Photo: Xinhua
With China's export machine roaring into full swing, and helping mend the coronavirus-fractured global supply chains despite intermittent threats and hostile moves notably by the US and Australia, the country's exports have proven to be a tower of strength with a full-year gain of 3.6 percent in dollar terms over 2020.
The annual growth in exports, far better than initially expected, builds on a solid base for economic growth to be firmly in positive territory over the past year, economists said.
They anticipate the export machine to be exceptionally busy in the first quarter of 2021 as the coming Spring Festival - a traditionally week-long or more national holiday that usually causes a labor shortage - will be different this year due to recent sporadic coronavirus outbreaks prompting many places in China to encourage people not to travel back to hometown and remain at work.
The country's exports in US dollars grew by 18.1 percent year-on-year to $281.93 billion in December. For all of 2020, exports gained 3.6 percent to $2.59 trillion, customs data showed on Thursday.
Imports were up 6.5 percent to $203.75 billion in December and the full-year figure edged down 1.1 percent to $2.06 trillion.
China became the only economy in the world to achieve positive commodity trade growth in 2020, General Administration of Customs Spokesman Li Kuiwen told a press conference on Thursday.
Infographic: GT
The results are arguably uplifting for a year disturbed by the pandemic.
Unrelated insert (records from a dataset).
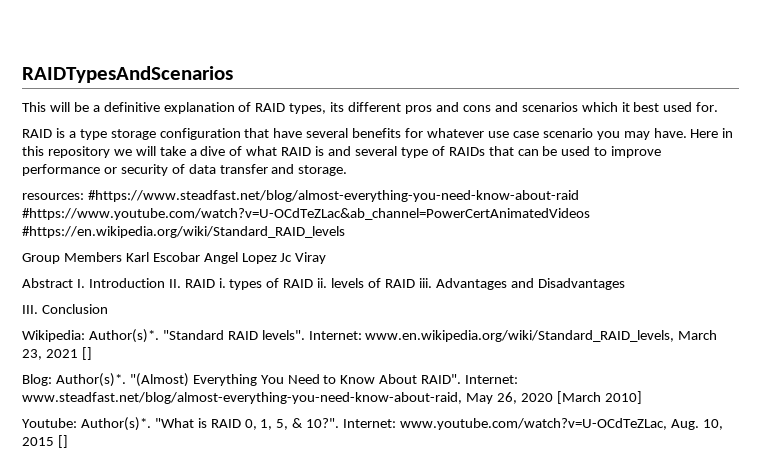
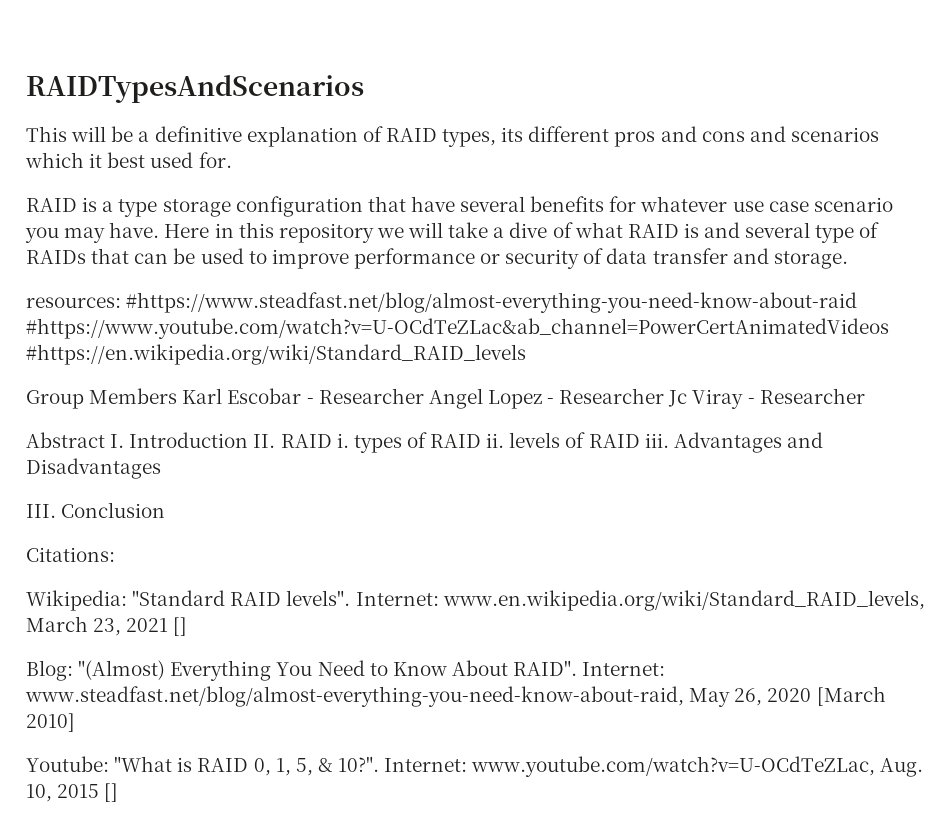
[203,252,277,264] Angel Lopez -> [306,388,665,409] - Researcher Angel Lopez - Researcher
(327, 258) none -> [747,388,865,404] - Researcher
(108, 309) none -> [26,547,115,562] // Citations:
[88,329,159,343] Author(s)*. -> (127, 600) none
[55,373,126,387] Author(s)*. -> (73, 670) none
[80,417,151,431] Author(s)*. -> (109, 764) none

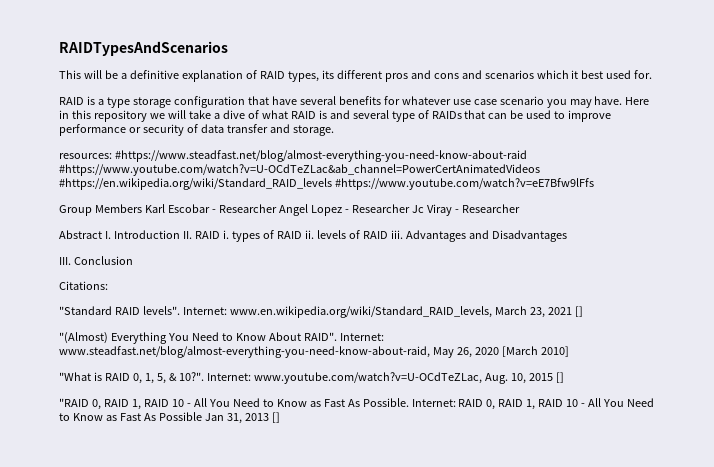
(526, 354) none -> [334,178,594,190] #https://www.youtube.com/watch?v=eE7Bfw9lFfs
[26,590,127,611] Wikipedia: -> (108, 285) none
[26,660,73,681] Blog: -> (583, 311) none
[26,756,109,772] Youtube: -> (569, 351) none
(119, 792) none -> [59,398,655,410] [59,412,280,424] // "RAID 0, RAID 1, RAID 10 - All You Need to Know as Fast As Possible. Internet: RAID 0, RAID 1, RAID 10 - All You Need to Know as Fast As Possible Jan 31, 2013 []

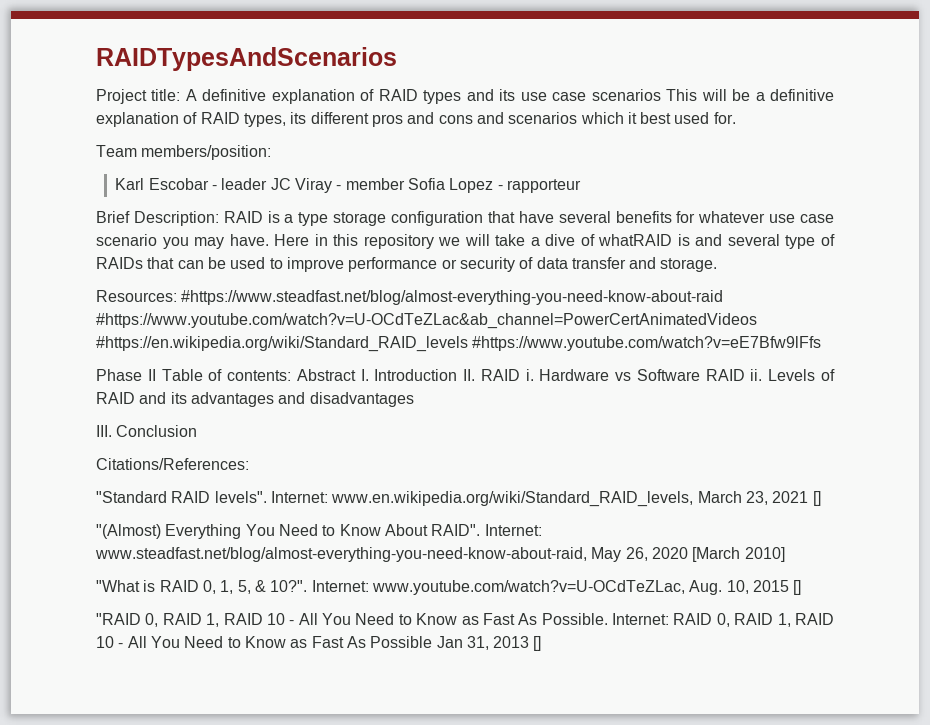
(228, 48) none -> [96,89,661,104] Project title: A definitive explanation of RAID types and its use case scenarios
(653, 74) none -> [96,145,272,160] [115,178,581,193] [96,211,219,226] Team members/position: // Karl Escobar - leader JC Viray - member Sofia Lopez - rapporteur // Brief Description:
[261,110,316,119] what RAID -> [598,234,673,246] whatRAID
[59,153,112,159] resources: -> [96,290,177,302] Resources:
[59,204,520,216] Group Members Karl Escobar - Researcher Angel Lopez - Researcher Jc Viray - Researcher // -> [96,369,292,381] Phase II Table of contents:
[231,230,567,242] types of RAID ii. levels of RAID iii. Advantages and Disadvantages -> [539,369,835,381] [96,392,414,407] Hardware vs Software RAID ii. Levels of RAID and its advantages and disadvantages
[59,281,108,290] Citations: -> [96,458,249,470] Citations/References:

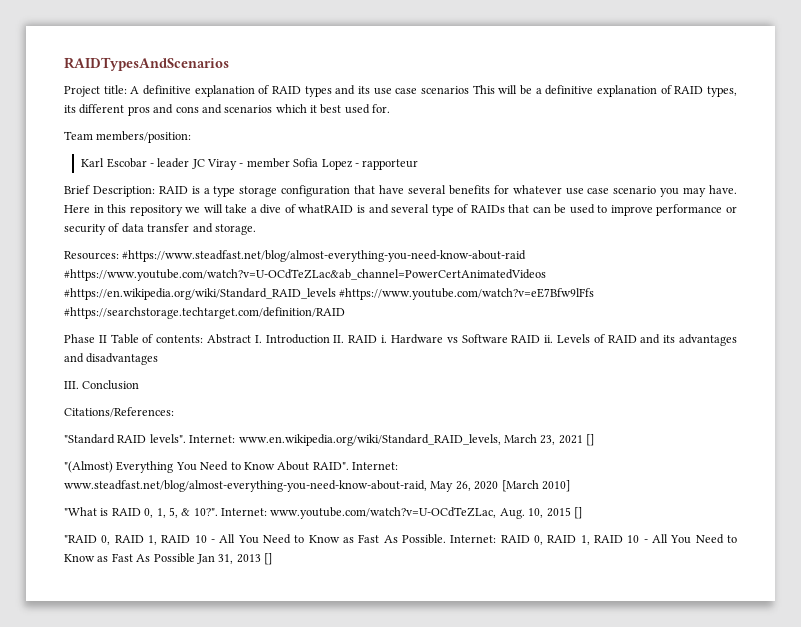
(822, 343) none -> [64,307,345,319] #https://searchstorage.techtarget.com/definition/RAID

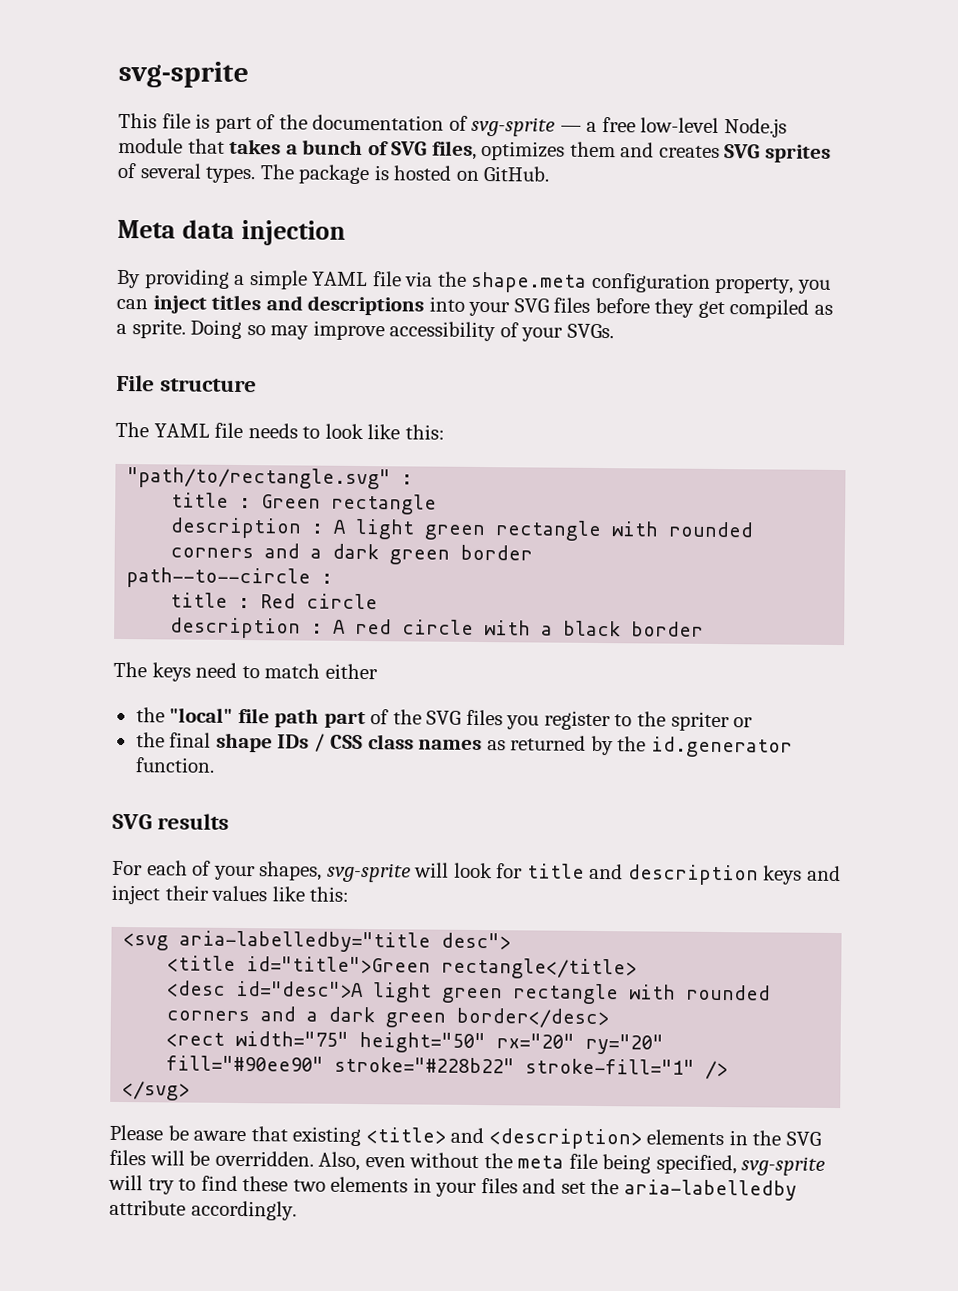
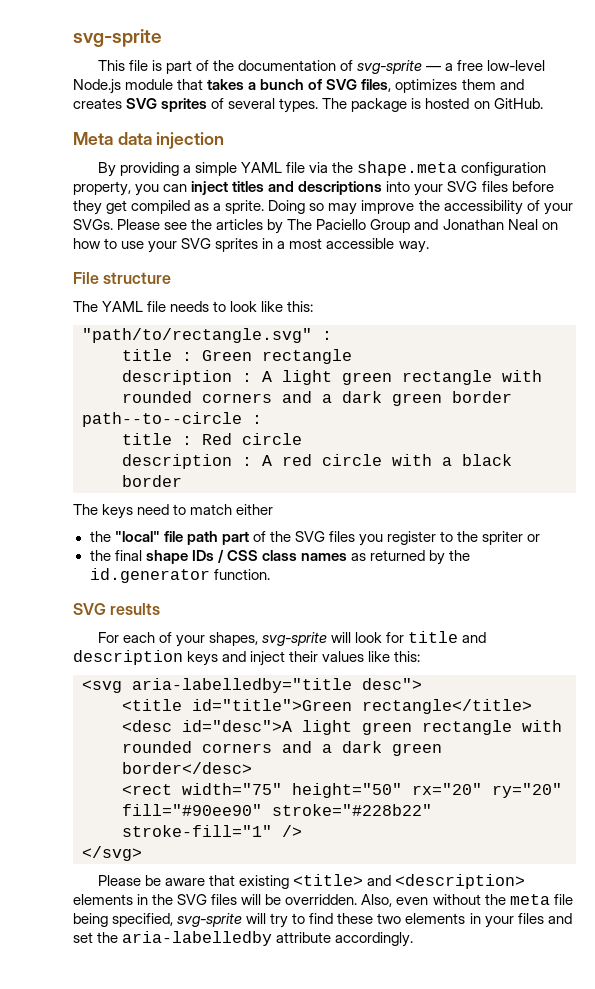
(385, 330) none -> [418,200,440,211] the
(614, 331) none -> [117,219,558,234] [73,238,429,253] Please see the articles by The Paciello Group and Jonathan Neal on how to use your SVG sprites in a most accessible way.

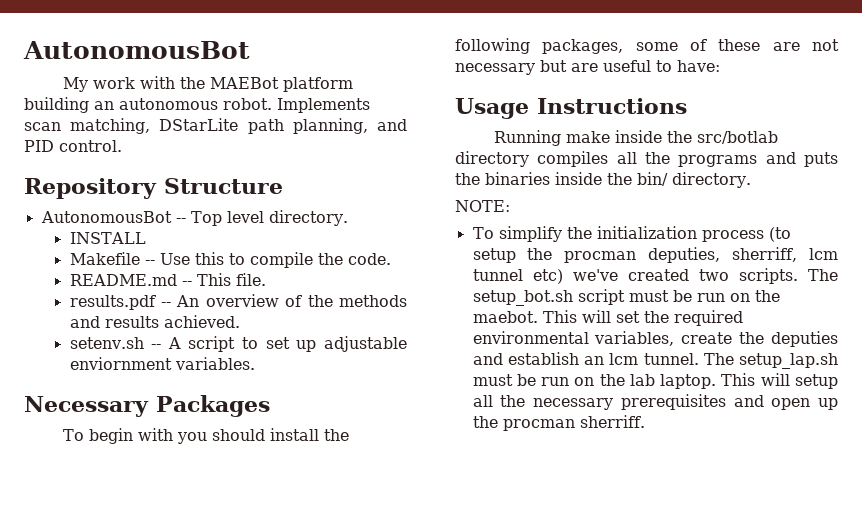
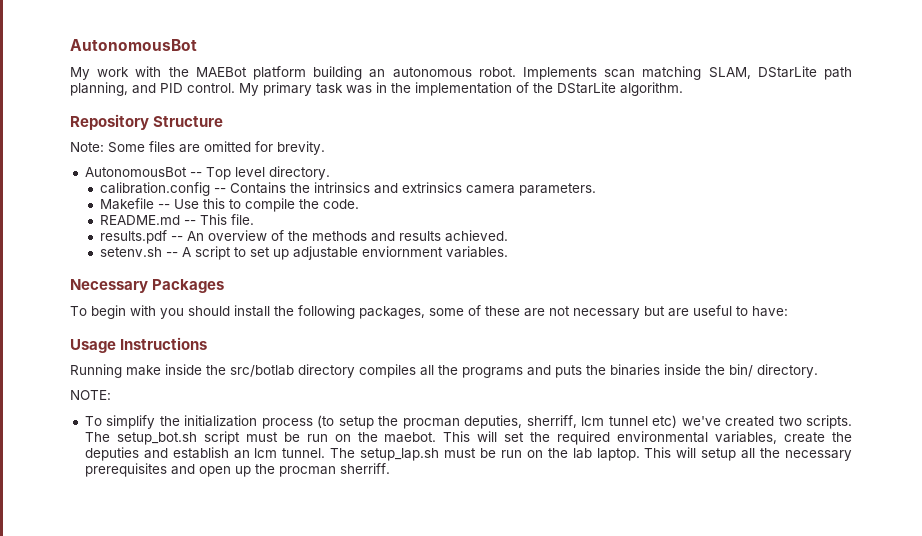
[70,118,151,134] matching, -> [642,66,751,80] matching SLAM,
[24,178,283,199] // Repository Structure -> [239,82,683,96] [70,114,224,130] [70,141,325,155] My primary task was in the implementation of the DStarLite algorithm. // Repository Structure // Note: Some files are omitted for brevity.
[69,232,146,244] INSTALL -> [100,182,597,196] calibration.config -- Contains the intrinsics and extrinsics camera parameters.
They also point to renewed momentum in the trade sector.
The country's exports were up only 0.5 percent in US dollar terms in 2019, a sharp decline from a 9.9 percent gain in 2018, according to customs data. Its imports shrank by 2.8 percent in 2019, a free fall from a rise of 15.8 percent in 2018.
"The growth in trade was due to the effective prevention and control of the epidemic in China. When the global manufacturing industry stalled, China's manufacturing industry stood out, which enabled global orders to return to China after the third quarter, and enabled China's foreign trade to still achieve good results last year," Hu Qimu, a senior researcher at the China Digital Economy Institute, told the Global Times.
Tian Yun, vice director of the Beijing Economic Operation Association, who has visited exporters in East China's Zhejiang Province in December, said local mask manufacturers have been flooded with orders from overseas markets since the third quarter.
The robust orders personify a strong rebound in exports over the last two quarters of 2020, effectively fixing the big dent left by the first quarter when the economy contracted 6.8 percent, Tian told the Global Times.
The final results were far better than initially expected in May, Tian noted. In May, the country's exports were estimated to remain flat in a best-case scenario while imports might record a double-digit decline.
In a research report sent to the Global Times on Wednesday, Wang Tao, chief China economist at UBS, said China's exports were stronger than expected in 2020, owing to rising demand for protective gear and stay-at-home products.
"This was the case even in the US market where Chinese products face higher tariffs," Wang said, expecting a strong global recovery to help China's exports surge an estimated 10 percent in dollar terms this year.
The manufacturers, temporarily vexed by power shortages at the year-end as Zhejiang opted to curb power consumption to meet carbon emissions targets, would continue to see robust orders, Tian said.
Calling for smaller exporters to consider the use of currency hedging amid yuan's strength, the economist reckoned that a potential hiatus in the country's travel rush tradition this year due to heightened coronavirus control measures would augur well for exporters working around the clock to deliver goods to their buyers.
Many regions in the country including Zhejiang and South China's Guangdong Province - the twin trading powers - have rolled out measures including Spring Festival subsidies and overtime pay, to encourage people to avoid traveling to their hometowns for the holidays.